**Exercise prompt**. Find the string "Adjusted" in the data, and copy out each line that has it.

---- Working data

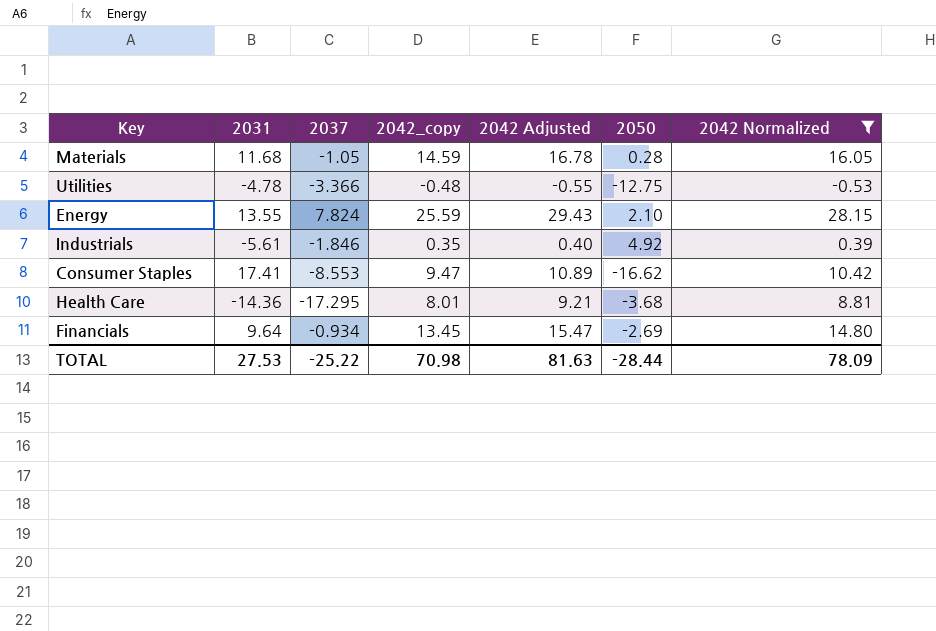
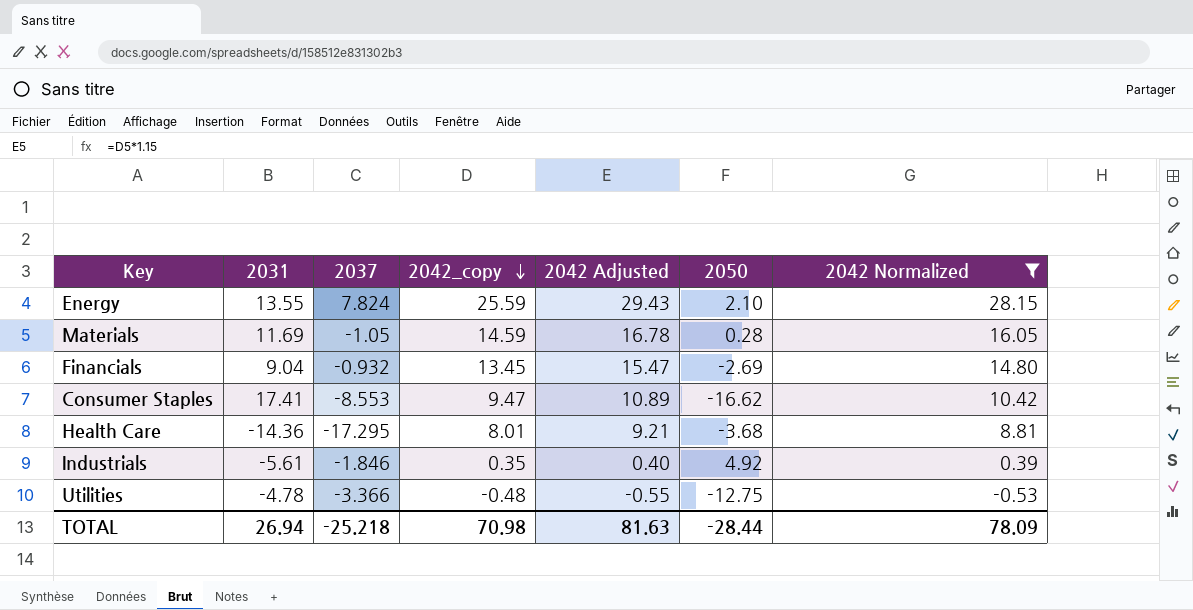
row order: none -> 2042_copy descending
Materials | 2031: 11.68 -> 11.69
Financials | 2031: 9.64 -> 9.04
Financials | 2037: -0.934 -> -0.932
TOTAL | 2031: 27.53 -> 26.94
TOTAL | 2037: -25.22 -> -25.218

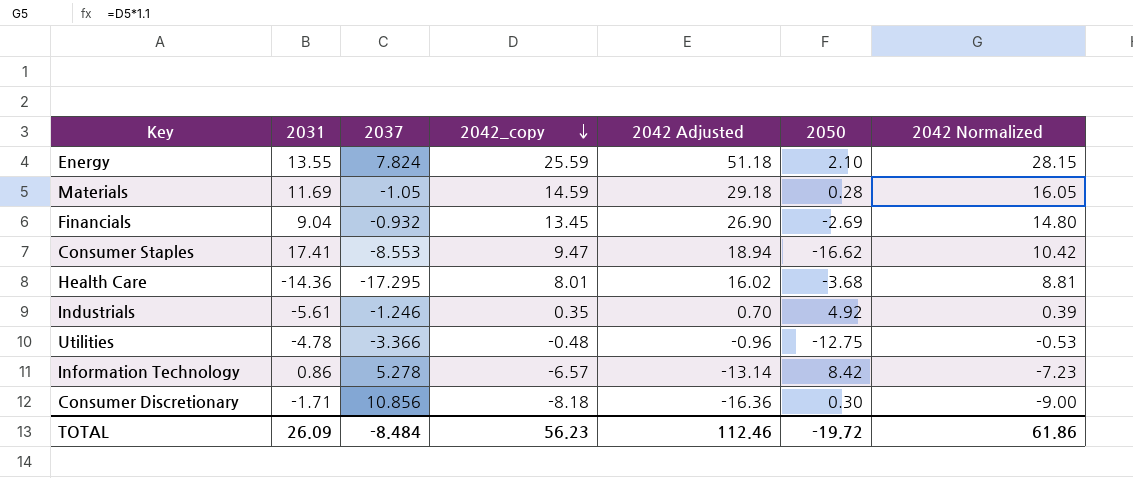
filter: 2042 Normalized >= -0.53 -> none
column 2042 Adjusted | formula: [2042_copy] * 1.15 -> [2042_copy] * 2
Industrials | 2037: -1.846 -> -1.246
TOTAL | 2031: 26.94 -> 26.09
TOTAL | 2037: -25.218 -> -8.484
TOTAL | 2042_copy: 70.98 -> 56.23
TOTAL | 2042 Adjusted: 81.63 -> 112.46
TOTAL | 2050: -28.44 -> -19.72
TOTAL | 2042 Normalized: 78.09 -> 61.86

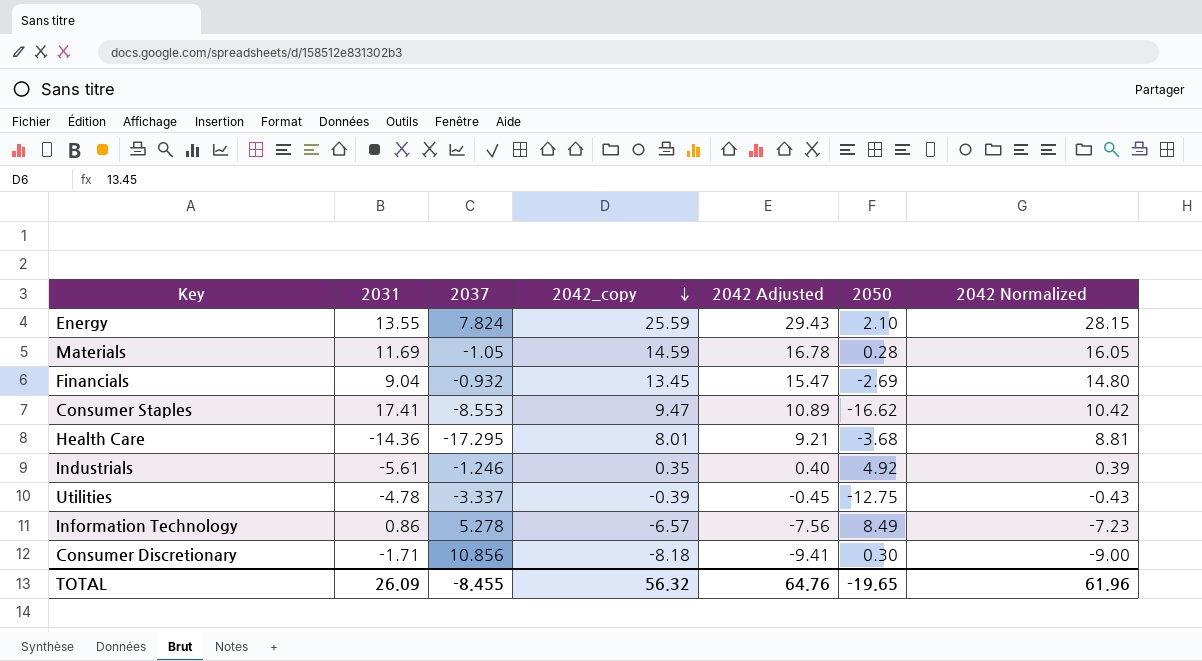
column 2042 Adjusted | formula: [2042_copy] * 2 -> [2042_copy] * 1.15
Utilities | 2037: -3.366 -> -3.337
Utilities | 2042_copy: -0.48 -> -0.39
Utilities | 2042 Normalized: -0.53 -> -0.43
Information Technology | 2050: 8.42 -> 8.49
TOTAL | 2037: -8.484 -> -8.455
TOTAL | 2042_copy: 56.23 -> 56.32
TOTAL | 2042 Adjusted: 112.46 -> 64.76
TOTAL | 2050: -19.72 -> -19.65
TOTAL | 2042 Normalized: 61.86 -> 61.96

--------

**Task solution**.
column 2042 Adjusted | formula: [2042_copy] * 1.15 -> [2042_copy] * 2
TOTAL | 2042 Adjusted: 81.63 -> 112.46
column 2042 Adjusted | formula: [2042_copy] * 2 -> [2042_copy] * 1.15
TOTAL | 2042 Adjusted: 112.46 -> 64.76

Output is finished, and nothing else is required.